[Development] Adding QUIP24 - Blacklisting flaky tests
Ville Voutilainen
ville.voutilainen at gmail.com
Mon Dec 30 18:13:22 CET 2024
On Fri, 27 Dec 2024 at 19:26, Axel Spoerl via Development
<development at qt-project.org> wrote:
>
> Hi everyone,
>
> hopefully you have all had a merry Christmas and the year 2024 is gracefully moving towards new year's eve.
> I would like to draw your attention to https://codereview.qt-project.org/c/meta/quips/+/597911
> The commit adds QUIP 24, which is about blacklisting flaky tests.
>
> @Edward Welbourne has raised the topic during the contributor summit in Wûrzburg last fall.
>
> Thanks in advance for your comments and feedback.
Here's my rather candid dulcet tones 0.02 on this endeavor.

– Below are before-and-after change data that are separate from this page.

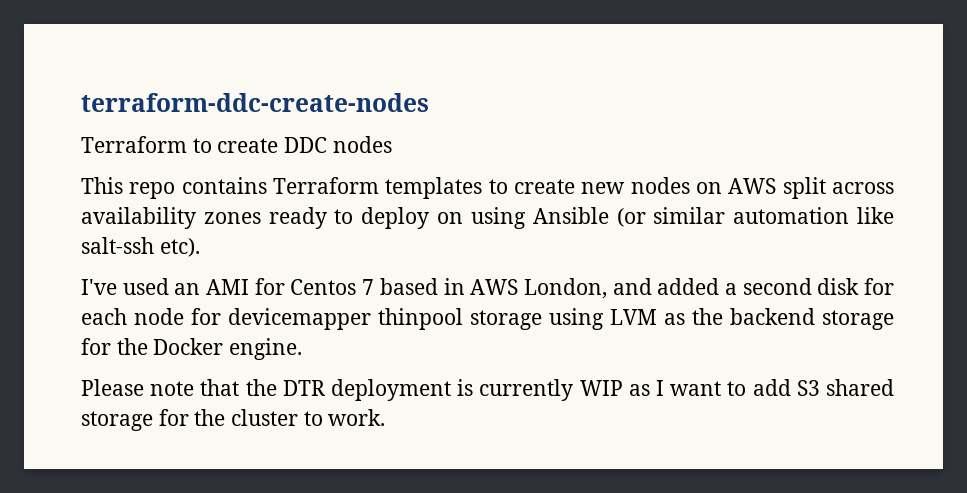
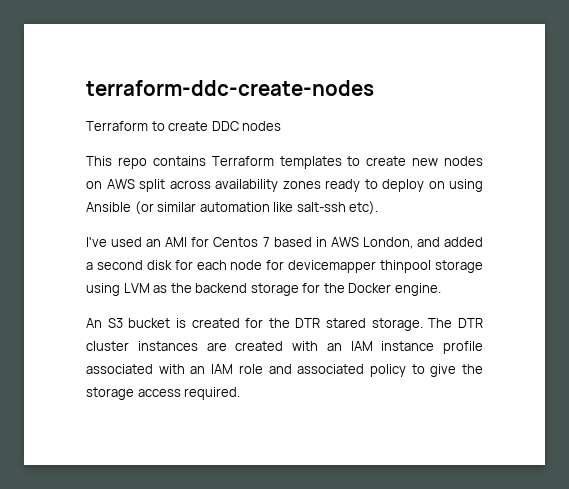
[81,379,895,401] [81,409,386,431] Please note that the DTR deployment is currently WIP as I want to add S3 shared storage for the cluster to work. -> [86,318,483,331] [86,341,483,354] [86,364,483,377] [86,387,241,400] An S3 bucket is created for the DTR stared storage. The DTR cluster instances are created with an IAM instance profile associated with an IAM role and associated policy to give the storage access required.

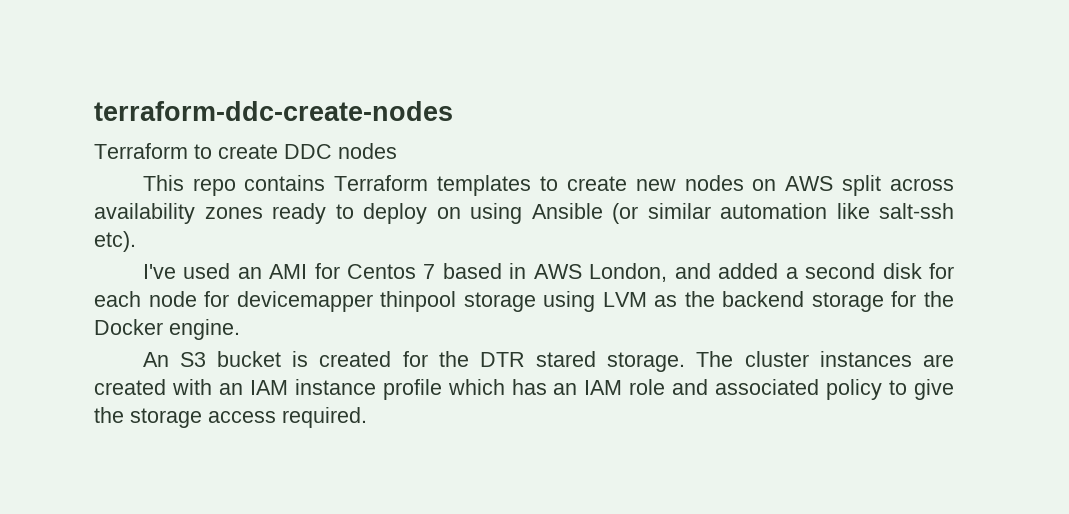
[457,318,483,328] DTR -> (734, 359) none
[86,364,185,374] associated with -> [447,379,547,395] which has

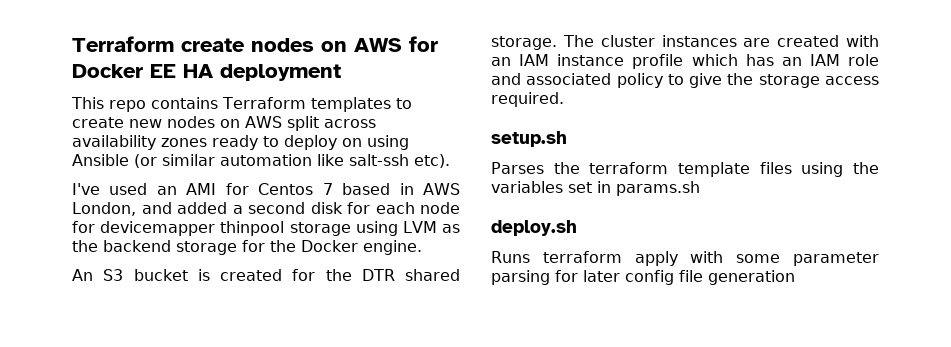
[94,101,453,121] [94,143,397,159] terraform-ddc-create-nodes // Terraform to create DDC nodes -> [72,36,438,52] [72,64,341,81] Terraform create nodes on AWS for Docker EE HA deployment
[536,351,597,367] stared -> [405,269,460,281] shared
(367, 417) none -> [491,131,567,147] [491,162,879,177] [491,181,700,196] [491,220,577,236] [491,251,879,266] [491,270,795,285] // setup.sh // Parses the terraform template files using the variables set in params.sh // deploy.sh // Runs terraform apply with some parameter parsing for later config file generation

The QUIP (correctly) says that blacklisting was always meant to be a
temporary measure, and we have had quite many tests blacklisted
for years.
You know, my general comment on that is "uh huh". And the follow-up
question is, how long ago was it that an integration failed due to
flaky
tests? And how long ago was it that a submodule update failed due to
flaky tests?
Because before the answer to those questions is "many moons ago", I
find it alarming if we are going to do much anything to our
blacklistings,
especially remove them, and to a lesser extent alarming to replace
them with QSKIPs.
Fix them and then unblacklist, fine, I'll chip in. But before we are
in that "many moons ago" state, I don't think it's a correct approach
to strive
for getting rid of them in a categorical sense, unless they are gotten
rid of by actually fixing their flakiness. And perhaps we first need
coverage
of a different kind than what the BFAILing tests provide according to
some views of coverage that I can't quite make myself agree with,
and that's the coverage of blacklistings sufficient enough to get us
to that "many moons ago" state.
The QUIP has disconcerting indications that it's suggesting a
direction where blacklisted tests are a bad thing to have, and worse
than various alternatives. But apparently-randomly failing CI is worse
than anything.
I can't fathom a situation where that's better than pretty much any
alternative I can come up with.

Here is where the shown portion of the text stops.